▸ Material for this exercise:
▼

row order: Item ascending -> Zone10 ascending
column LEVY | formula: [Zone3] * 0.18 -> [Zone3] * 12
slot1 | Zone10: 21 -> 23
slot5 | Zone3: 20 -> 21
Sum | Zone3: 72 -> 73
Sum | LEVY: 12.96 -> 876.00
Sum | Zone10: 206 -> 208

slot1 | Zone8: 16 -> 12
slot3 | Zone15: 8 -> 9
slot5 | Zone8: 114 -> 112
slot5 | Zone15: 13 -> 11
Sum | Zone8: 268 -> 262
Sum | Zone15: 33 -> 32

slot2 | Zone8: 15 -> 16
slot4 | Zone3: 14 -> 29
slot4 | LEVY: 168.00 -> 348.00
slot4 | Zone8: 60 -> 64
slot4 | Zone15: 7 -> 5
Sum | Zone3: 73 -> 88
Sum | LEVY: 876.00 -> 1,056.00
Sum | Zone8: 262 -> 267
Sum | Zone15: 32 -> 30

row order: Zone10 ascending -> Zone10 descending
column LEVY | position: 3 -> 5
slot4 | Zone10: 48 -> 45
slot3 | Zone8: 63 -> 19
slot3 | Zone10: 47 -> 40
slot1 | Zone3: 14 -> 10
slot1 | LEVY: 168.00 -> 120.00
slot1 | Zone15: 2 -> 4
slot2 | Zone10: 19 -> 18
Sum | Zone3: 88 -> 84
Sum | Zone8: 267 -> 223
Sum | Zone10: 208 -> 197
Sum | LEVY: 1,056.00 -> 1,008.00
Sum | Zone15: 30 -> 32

▲
▼

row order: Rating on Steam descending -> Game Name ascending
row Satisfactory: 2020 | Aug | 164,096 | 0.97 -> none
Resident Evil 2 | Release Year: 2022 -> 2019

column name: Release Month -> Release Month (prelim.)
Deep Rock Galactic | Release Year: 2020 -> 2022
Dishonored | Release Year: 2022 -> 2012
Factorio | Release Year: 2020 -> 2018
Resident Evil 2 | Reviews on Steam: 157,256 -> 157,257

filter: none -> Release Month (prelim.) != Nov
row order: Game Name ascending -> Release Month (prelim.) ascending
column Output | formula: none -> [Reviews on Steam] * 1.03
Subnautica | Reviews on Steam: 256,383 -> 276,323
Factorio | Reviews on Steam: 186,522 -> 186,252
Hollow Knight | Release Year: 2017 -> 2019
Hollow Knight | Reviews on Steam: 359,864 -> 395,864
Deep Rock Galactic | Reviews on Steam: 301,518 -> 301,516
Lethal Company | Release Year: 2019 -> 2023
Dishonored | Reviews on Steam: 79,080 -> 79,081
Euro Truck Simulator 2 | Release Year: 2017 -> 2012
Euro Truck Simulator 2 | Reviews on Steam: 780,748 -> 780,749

▲

▸ Work item:
Find the lines that mention "Release" in the entries and show them.

▸ Expected output:
Resident Evil 2 | Release Year: 2022 -> 2019
column name: Release Month -> Release Month (prelim.)
Deep Rock Galactic | Release Year: 2020 -> 2022
Dishonored | Release Year: 2022 -> 2012
Factorio | Release Year: 2020 -> 2018
filter: none -> Release Month (prelim.) != Nov
row order: Game Name ascending -> Release Month (prelim.) ascending
Hollow Knight | Release Year: 2017 -> 2019
Lethal Company | Release Year: 2019 -> 2023
Euro Truck Simulator 2 | Release Year: 2017 -> 2012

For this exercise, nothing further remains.